= Christopher Branch =

English settler in Colonial Virginia and tobacco planter

Christopher Branch (circa 1600–1681) was an early English settler in Colonial Virginia, tobacco planter, and a member and justice of the House of Burgesses. He was a three times great-grandfather of United States President Thomas Jefferson.

==Early life and marriage==

Coat of Arms of Christopher Branch

Branch was born in England around 1600. or 1602. His parents were Lionel Branch and Valentia Sparks of London. He married Mary Francis Addie, daughter of Francis Addie of Darton, Yorkshire, on 2 September 1619 in St. Peter's, Westcheap, London.

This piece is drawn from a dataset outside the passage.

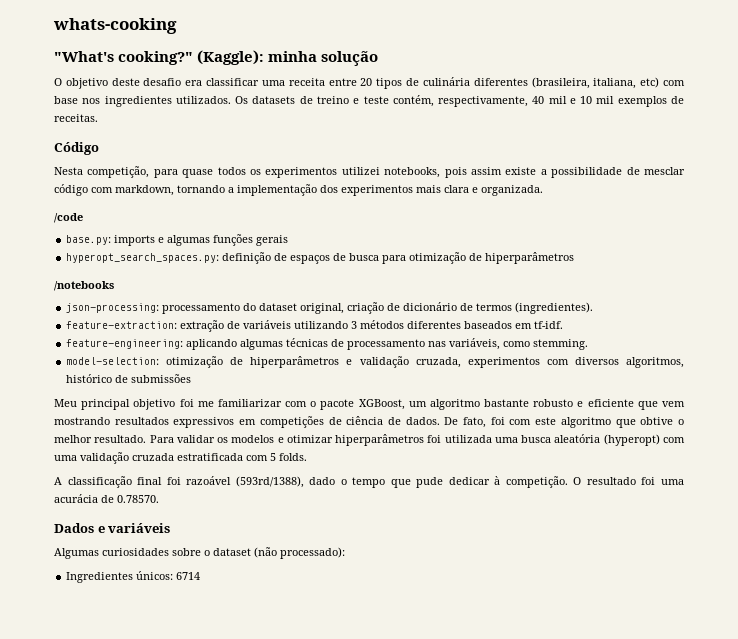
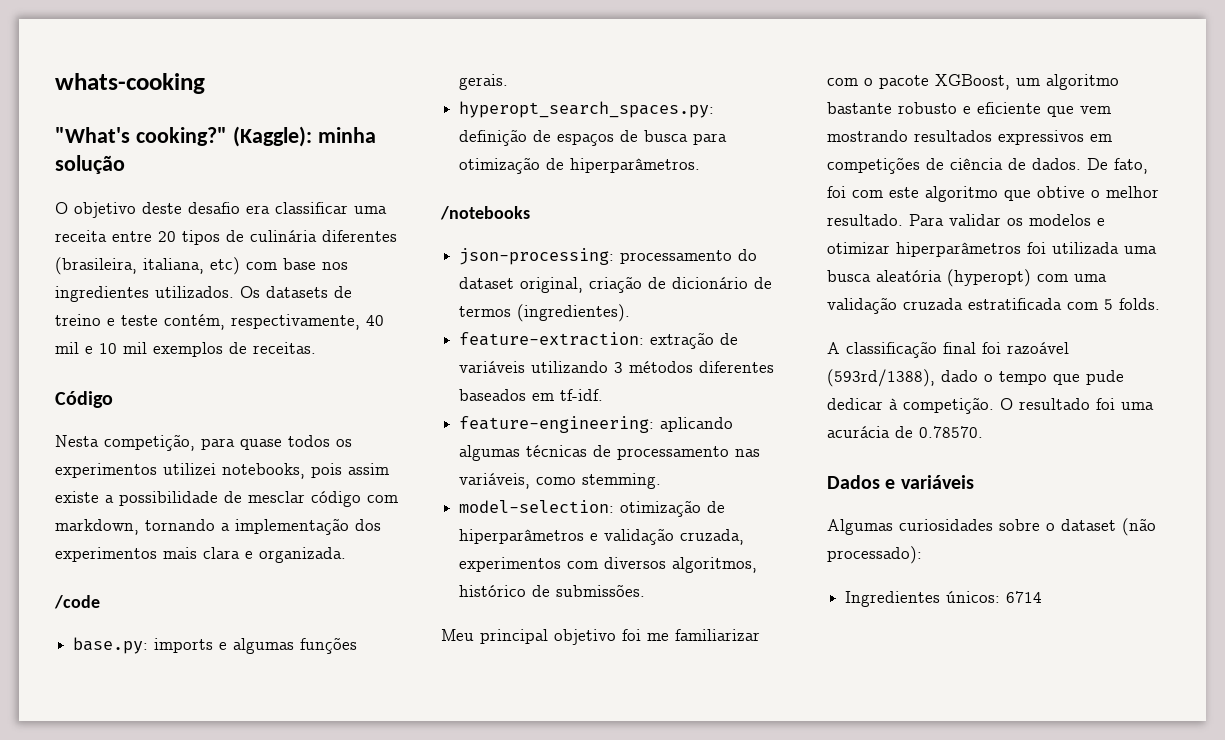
[256,235,289,246] gerais -> [459,74,509,90] gerais.
[485,252,575,264] hiperparâmetros -> [570,158,701,173] hiperparâmetros.
[131,374,192,383] submissões -> [556,584,646,597] submissões.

Christopher and Mary Branch sailed to Virginia on the London Merchant in March 1621 and survived the Powhatan attack of 1622 the following year. (Note: Or they may have sailed in March 1619/1620.) They were living at Colledg Land in Henrico by February 1623 when their son Thomas was nine months old. According to the William and Mary Quarterly, Thomas was born in 1623. They then had two more sons. William was born in 1625 and Christopher was born about 1627. His granddaughter Mary became the great-grandmother of President Thomas Jefferson, making him the three times great-grandfather of the president.

==Career==
Branch acquired land in Henrico (now Chesterfield) County on the south side of the James River and north of Proctors Creek beginning in or before 1634 (Note: In 1634 Branch patented 100 acre of land in Henrico County, Virginia. In September 1636, he patented land in the same section as the first patent, and on 18 December 1636, he patented 250 acre known as Kingsland Plantation.) and established the Kingsland and Arrahattock Plantations. Branch first settled at Arrahattock on the north side of the James River. The Kingsland Plantation, which grew to 450 acres by 1639, was located across the river from Arrahattock. (Note: Remnants of Kingsland Plantation can be seen from Kingsland Road, which runs from Highway 5 across old Kingsland plantation to the James.) Branch operated a tobacco plantation and due to a glut in the market, a limit of the tobacco crop to a percentage per planter was established by the Virginia General Assembly. The remainder of the tobacco crop was to be destroyed.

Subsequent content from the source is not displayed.